EXERCISE INSTRUCTIONS> Please retype all of the records below word for word, leaving out any pictures.

RECORDS SUPPLIED>
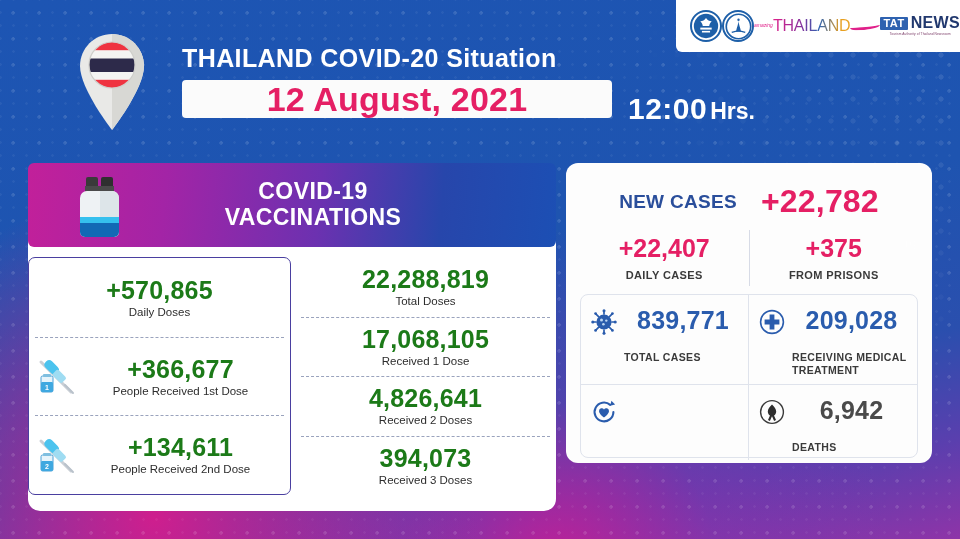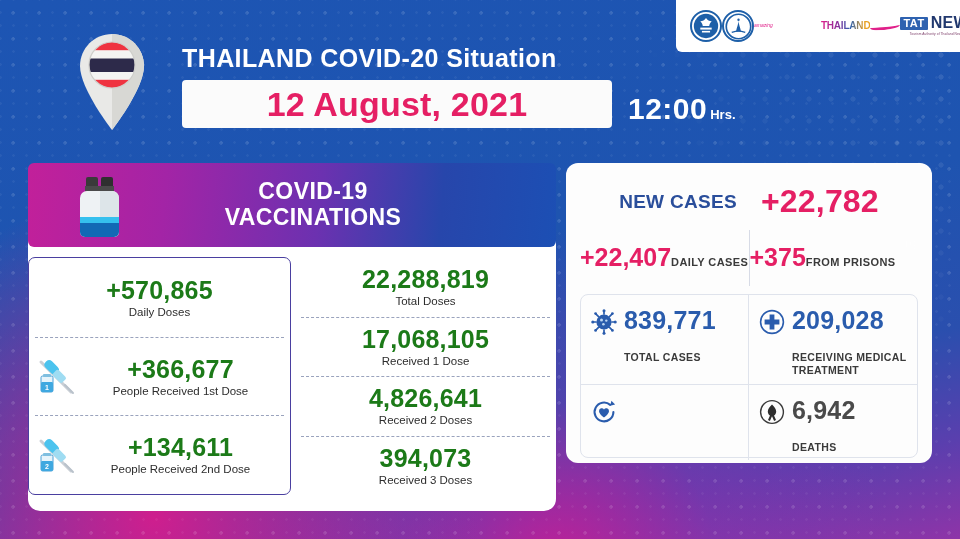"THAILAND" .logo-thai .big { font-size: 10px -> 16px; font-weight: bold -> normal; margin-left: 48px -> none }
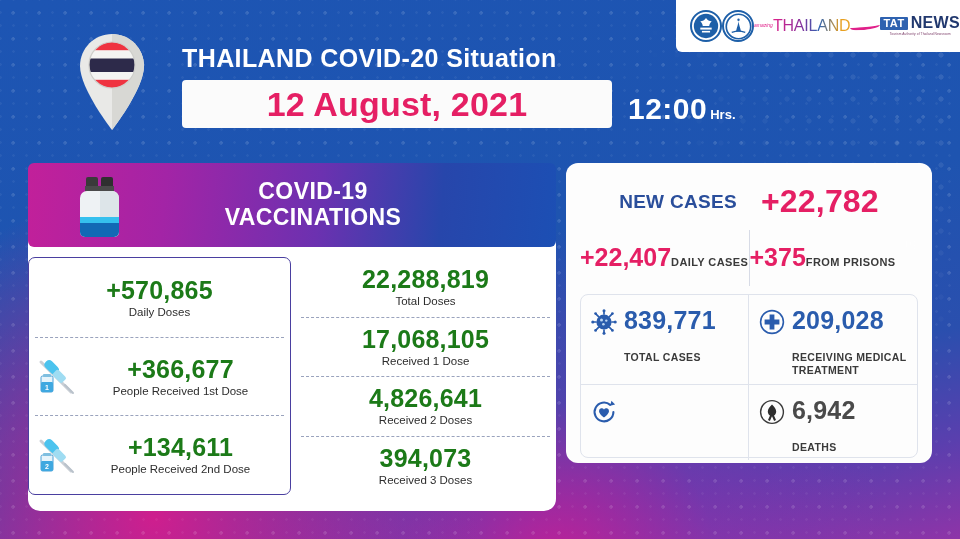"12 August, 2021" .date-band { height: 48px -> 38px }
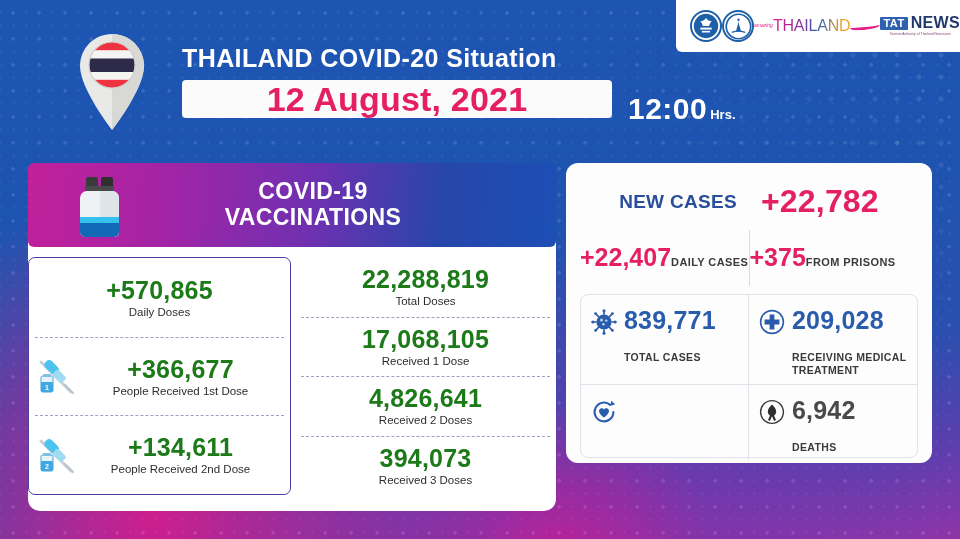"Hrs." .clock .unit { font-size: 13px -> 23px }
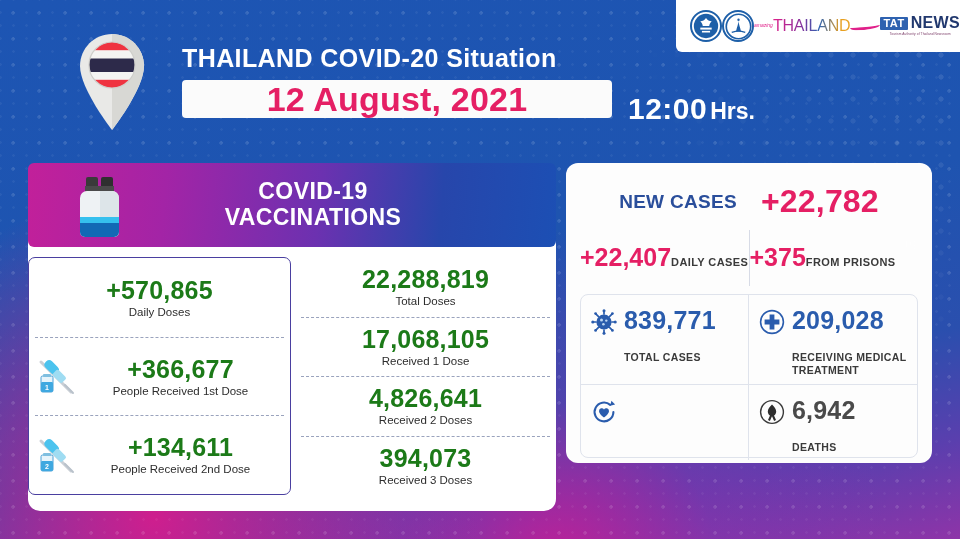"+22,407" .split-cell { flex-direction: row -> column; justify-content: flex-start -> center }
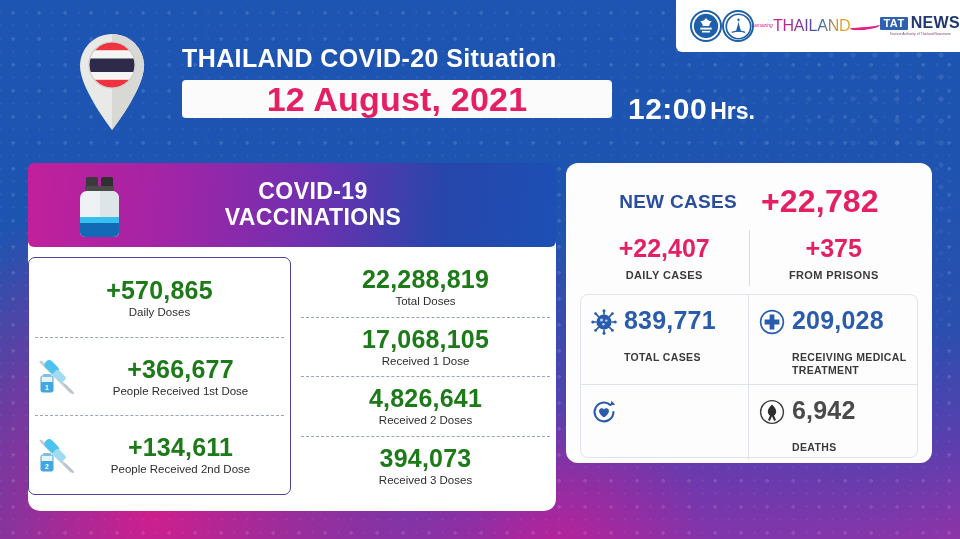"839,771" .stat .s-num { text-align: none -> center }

FINISHED EXERCISE>
"THAILAND" .logo-thai .big { font-size: 10px -> 16px; font-weight: bold -> normal; margin-left: 48px -> none }
"12 August, 2021" .date-band { height: 48px -> 38px }
"Hrs." .clock .unit { font-size: 13px -> 23px }
"+22,407" .split-cell { flex-direction: row -> column; justify-content: flex-start -> center }
"839,771" .stat .s-num { text-align: none -> center }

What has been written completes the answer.